The task -> From the first line to the last, give the material again exactly, without the images.
[Provided data Boundary: Start]
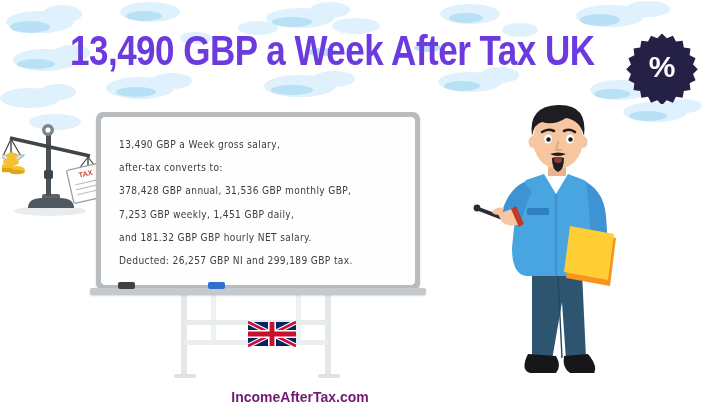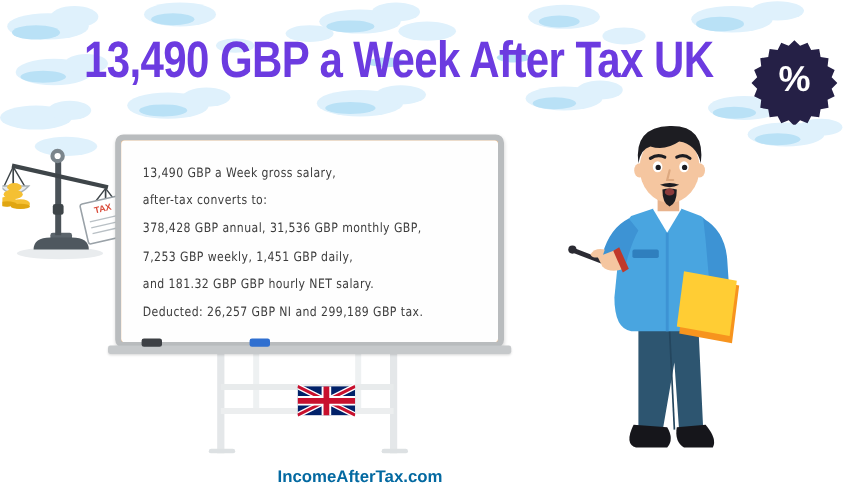"13,490 GBP a Week gross" .board-frame { background: #fdba74 -> #0369a1 }
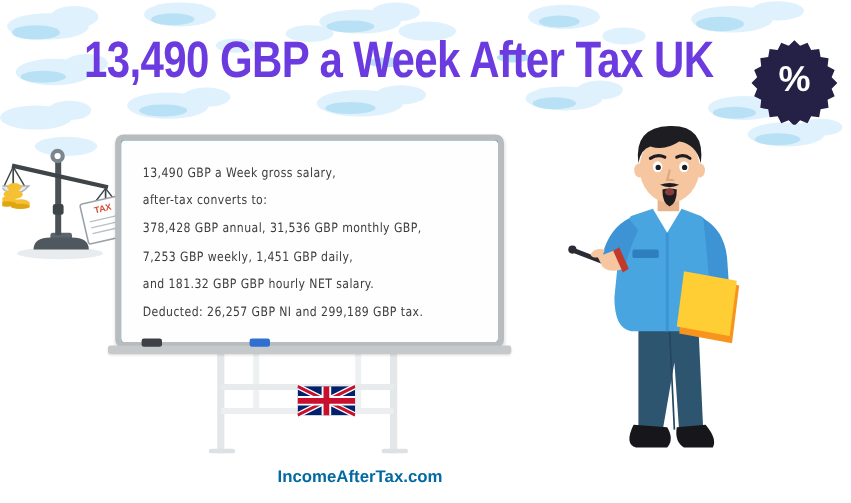"IncomeAfterTax.com" .footer { color: #0369a1 -> #701a75 }
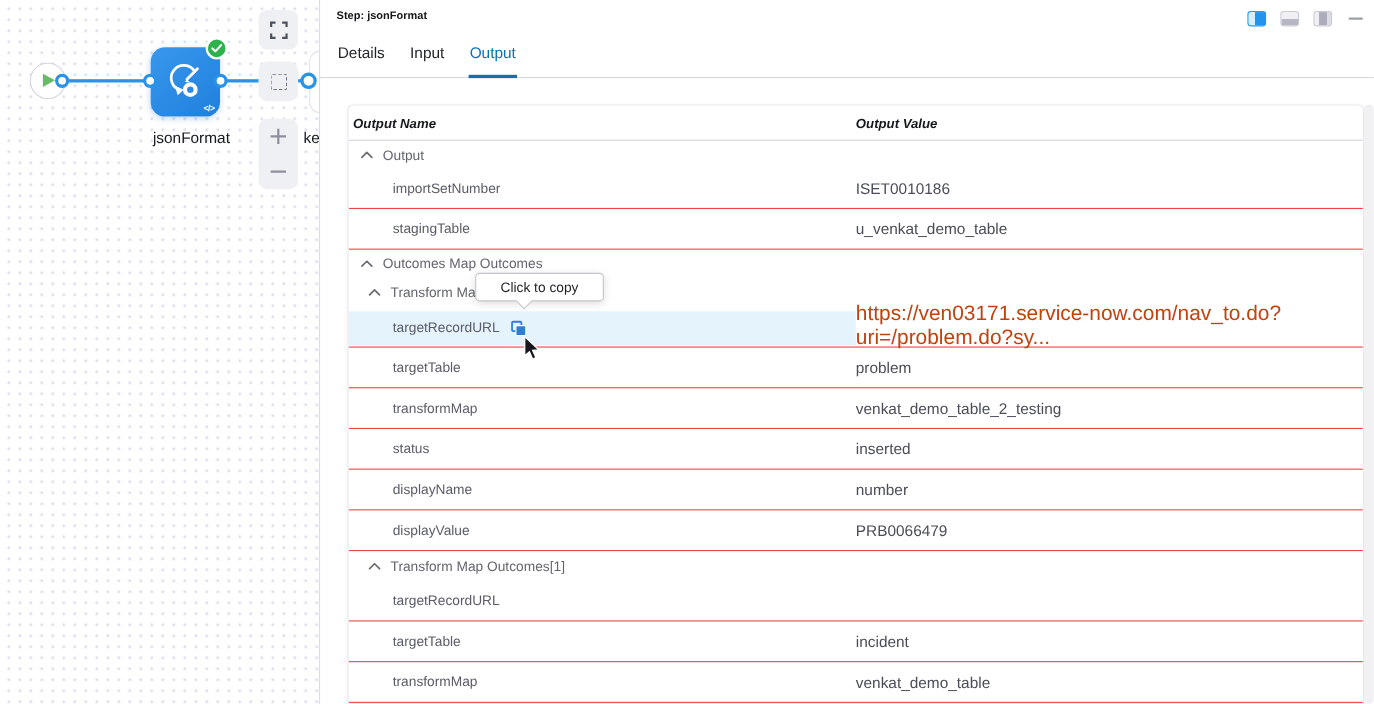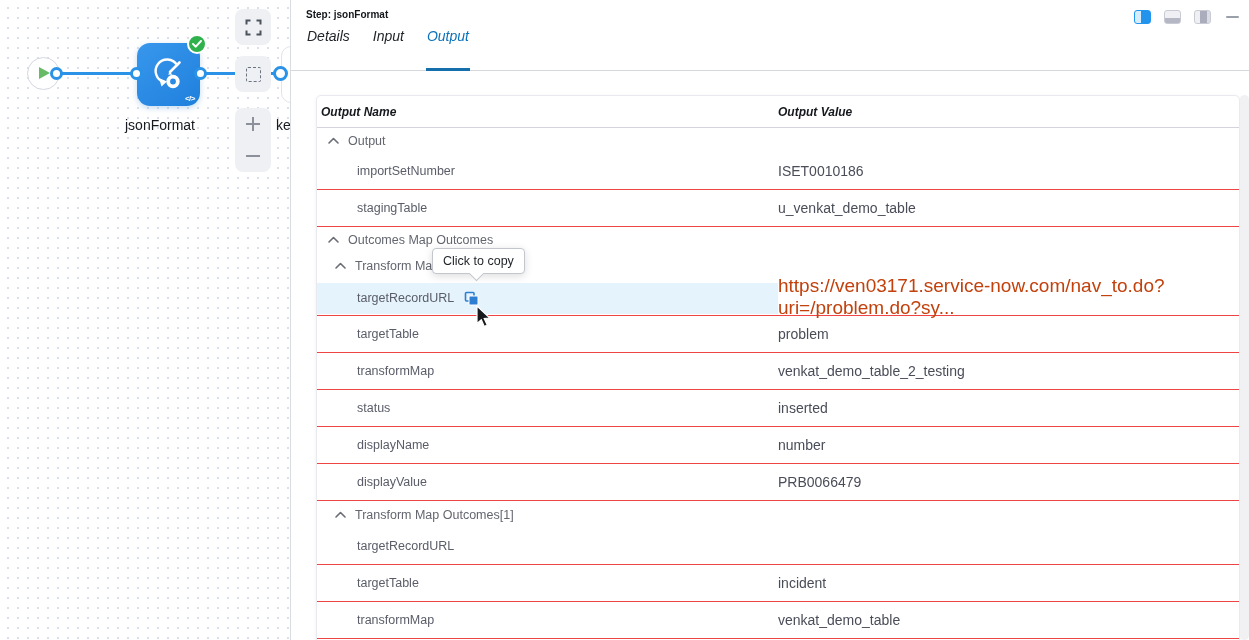"Details" .tab { font-style: italic -> none; padding: 0 1px 24px -> 0 1px 12px }
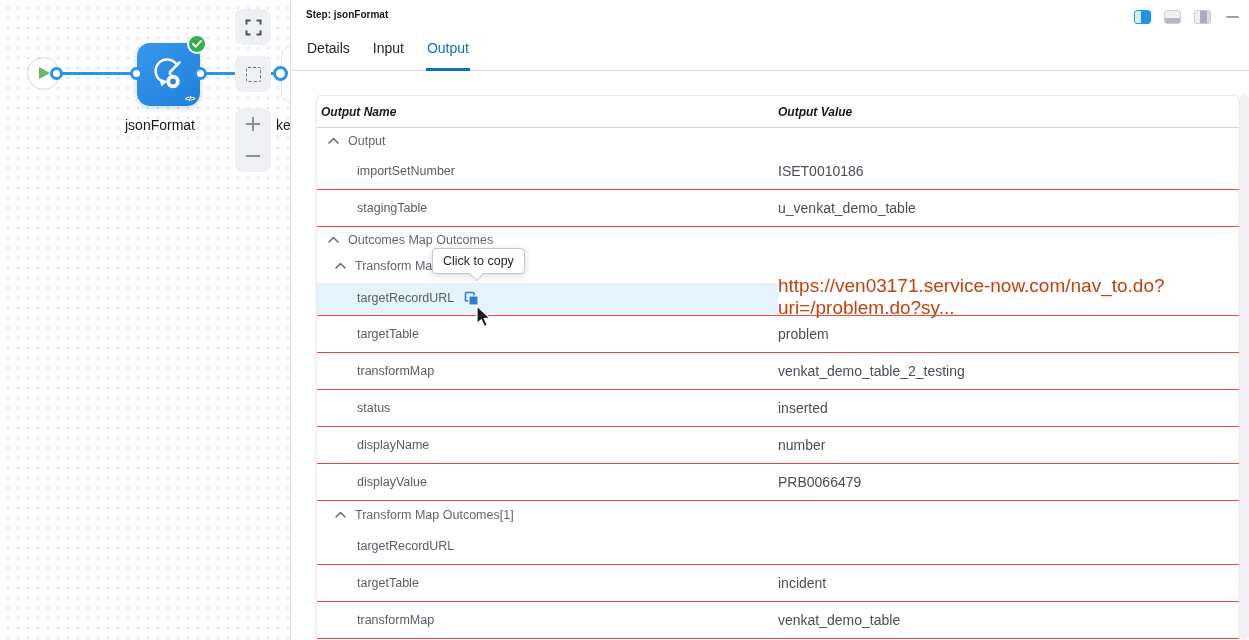"jsonFormat" .node-label { left: 94px -> 108px }
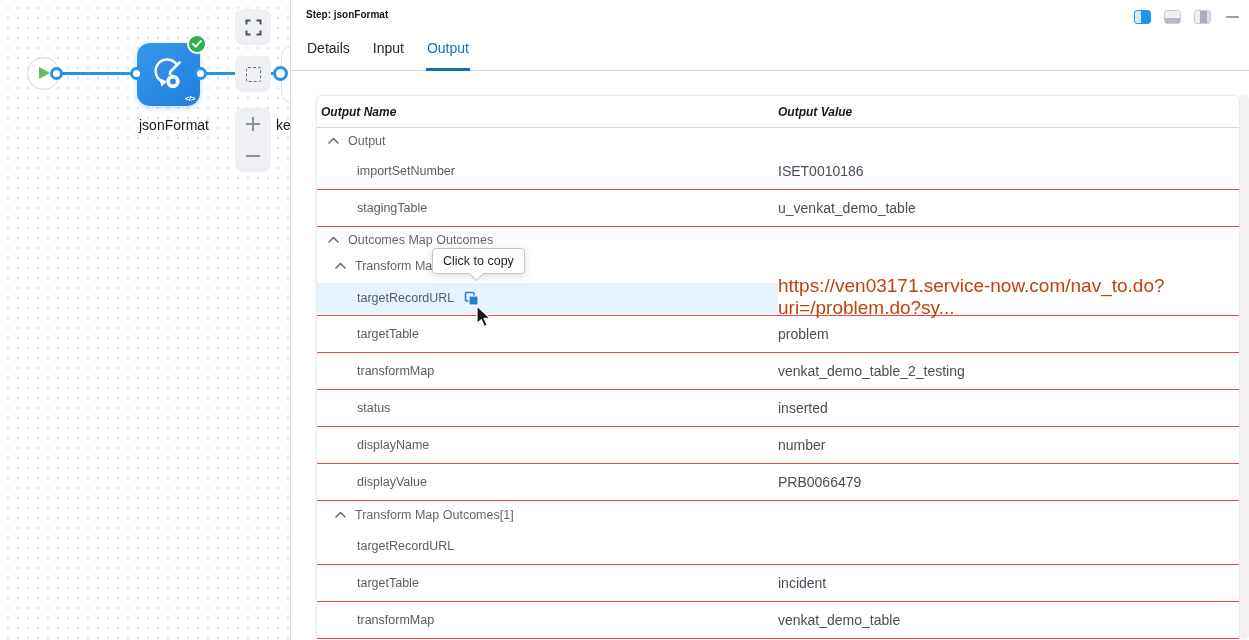"Click to copy" .tooltip { padding: 0 10px -> 0 22px }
[Provided data Boundary: End]
Exercise answer ->
"13,490 GBP a Week gross" .board-frame { background: #fdba74 -> #0369a1 }
"IncomeAfterTax.com" .footer { color: #0369a1 -> #701a75 }
"Details" .tab { font-style: italic -> none; padding: 0 1px 24px -> 0 1px 12px }
"jsonFormat" .node-label { left: 94px -> 108px }
"Click to copy" .tooltip { padding: 0 10px -> 0 22px }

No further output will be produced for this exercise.